Adult, pathologically proven H and N cancer patients, with normal organ function, Eastern Cooperative Oncology Group performance status (ECOG-PS) 0–2 requiring palliative chemotherapy, were invited for participation in this study. Patients with uncontrolled comorbidities, pregnant women, and those not willing to comply with study procedures were excluded from this study. The details of inclusion and exclusion criteria have already been published elsewhere.[5]

Intervention

Two hundred patients who fulfilled the above-mentioned eligibility criteria were counselled regarding the prognosis, benefits, and risks of chemotherapy. After counseling, the distress, expectations, and preferences for chemotherapy and QOL were captured using the self-administered Functional Assessment of Cancer Therapy-Head and Neck (FACT-H and N) (version 4) QOL pro forma. Patients then received chemotherapy with or without cetuximab in accordance with the institutional protocols and logistics. Subsequently, these patients were followed up at 2 monthly intervals till death. FACT-H and N (version 4) QOL pro forma was again used to capture QOL at 2, 4 and 6 months.

Study oversight

The study was investigator initiated, approved by the institutional ethics committee (IEC-III) and received an intramural grant from Tata Memorial Centre. The study was registered with the CTRI (Clinical trial registry of India, CTRI/2015/11/006392). The patients were enrolled between December 1, 2015 and April 29, 2016. All patients were provided written informed consent before enrollment in the study. The study was conducted in accordance with good clinical practice guidelines and the Declaration of Helsinki.

Statistical analysis

The statistical analysis was done on SPSS version 16 (SPSS Inc., Chicago) and RStudio version 3.1.2 (RStudio, Inc., Boston, MA).

Quality of life analysis

Health-related QOL analysis was done according to the FACT group guidelines. The temporal relationship between different domain scores at baseline, 2, 4 and 6 months was compared using GLM repeated measures ANOVA. Listwise deletion of missing data was used for handling the missing values. The assumption of sphericity was tested using the Mauchly test of Sphericity. If the assumption was violated, then either the Greenhouse–Geisser epsilon or Huynh–Feldt epsilon was used for correction. For epsilon below 0.75, the Greenhouse–Geisser epsilon was used, while for epsilon above it, the Huynh–Feldt was used. P =0.05 or below was considered significant for this analysis. The mean scores at baseline and scores at 2, 4 and 6 months for FACT H and N total score, FACT G total score, and FACT H and N TOI were quantified using effect size measurement for two-dependent groups using Cohen's d, where d was the difference between the means (MT-MB) divided by the pooled standard deviation (MT – Mean score at time T and MB – Mean score at baseline). The pooled standard deviation was calculated as the root mean square of the two standard deviations. The interpretation of effect size was done as “small,” d = 0.2; “medium,” d= >0.2–0.5; and “large,” d ≥ 0.5–0.8. The time to deterioration of QOL (TDQ) was defined as time interval in days from the date of enrolment in the study to date of progression or date of death or date of deterioration of FACT H and N TOI by 6 units or greater, whichever was earlier. The change in FACT H and N TOI was calculated from the highest value of TOI. The median TDQ was estimated using Kaplan–Meier method. The impact of pretreatment FACT H and N TOI on OS was explored using Cox regression analysis, with FACT H and N TOI used as a continuous variable. Exploratory analysis was then performed to identify the cutoff of value of FACT H and N TOI which would predict poor OS.

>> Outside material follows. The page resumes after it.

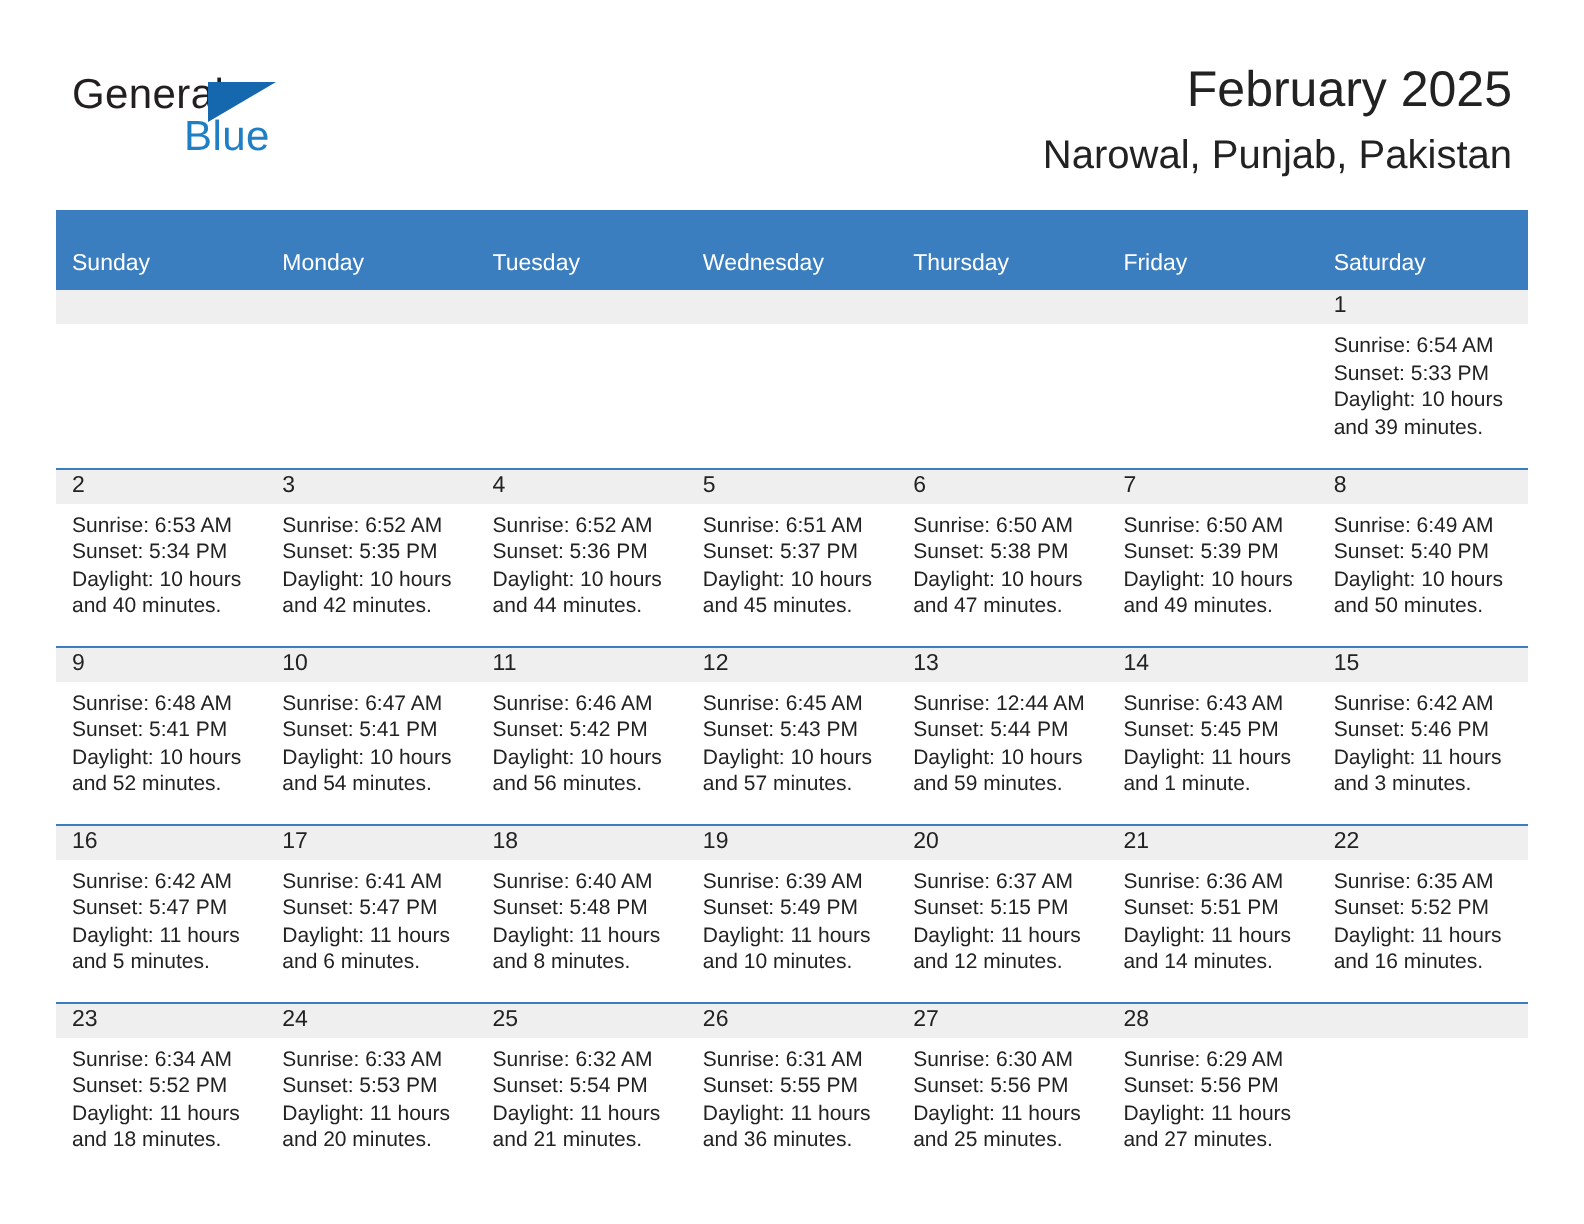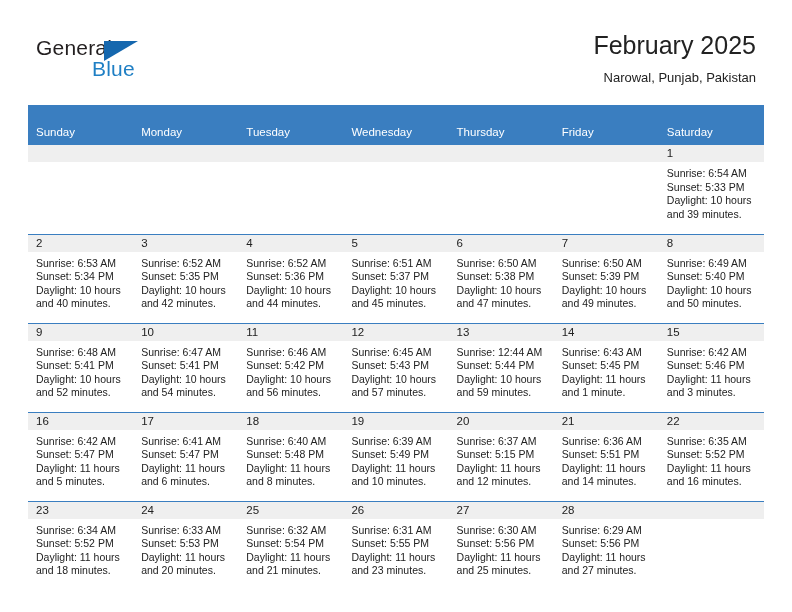"Narowal, Punjab, Pakistan" .cal-subtitle { font-size: 13px -> 20px }
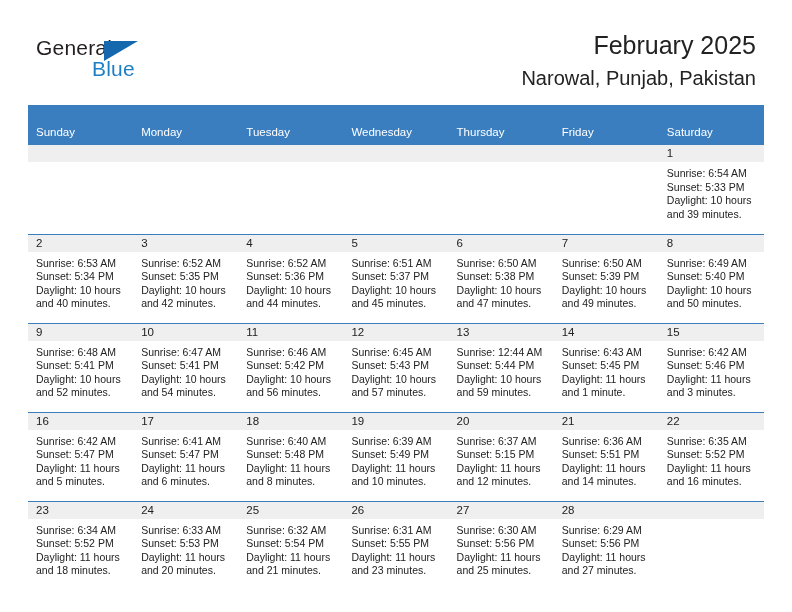"and 23 minutes." div { text: 23 -> 36 }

Quality-adjusted time without toxicity analysis

The overall survival (OS) was calculated as time interval in days from the date of enrolment in the study to the date of death. Patients who were alive at the time of analysis were censored for the analysis. Progression-free survival (PFS) was calculated as time interval in days from the date of enrolment in the study to the date of progression or death whichever was earlier. Patients who had not progressed at the time of analysis were censored for the analysis. TOX state was calculated as cumulative time interval in days spent in Grade 0–4 National Cancer Institute Common Terminology Criteria for Adverse events, between the date of enrolment to the date of progression. REL state was calculated as time interval in days from the date of progression to date of death. Time without symptoms or toxicities (TWiST) were calculated as time interval in days from the date of enrolment in the study to date of progression without Grade 3–4 CTCAE version 4.03 adverse events. The median and restricted mean value of OS, PFS, REL, TOX, and TWiST were estimated using the Kaplan–Meier method. The mean QTWiST was calculated using the formula, Mean TWIsT = Restricted mean PFS−Restricted mean TOX. The mean QTWiST was calculated using the formula: Mean QTWiST = μTOX * Restricted mean TOX + Restricted mean TWIST+ μREL* Restricted mean REL. μTOX and μREL are utility scores for TOX and REL health Status. As utility score values for H and N cancers are unknown, QTWiST scores were calculated using a permutation and combination of values from 0 to 1 in 0.25 increment for μTOX and μREL. Score of 1 denotes time of perfect health while a score of 0 denotes time period which is similar to death.

Results

Baseline details

The median age of the patients was 49.5 years (IQR 42.3–58.8 years). There were 175 men (87.5%) and 25 (12.5%) women. The ECOG PS was 0–1 in 181 patients and 2 in 19 patients. The primary site was oral cavity in 144 patients (72%) and other sites in 56 patients. Previous treatment was received by 143 patients (71.5%). Previous radiation exposure was present in 106 patients (53.0%) and previous platinum exposure was present in 78 patients (39.0%). The median time to failure post previous treatment was 3 months (IQR 0–7 months). The median monthly income was 57 USD (IQR 42.9–85.7 USD). All patients opted for oral metronomic therapy consisting of celecoxib 200 mg PO twice daily and methotrexate 15 mg/m2 weekly.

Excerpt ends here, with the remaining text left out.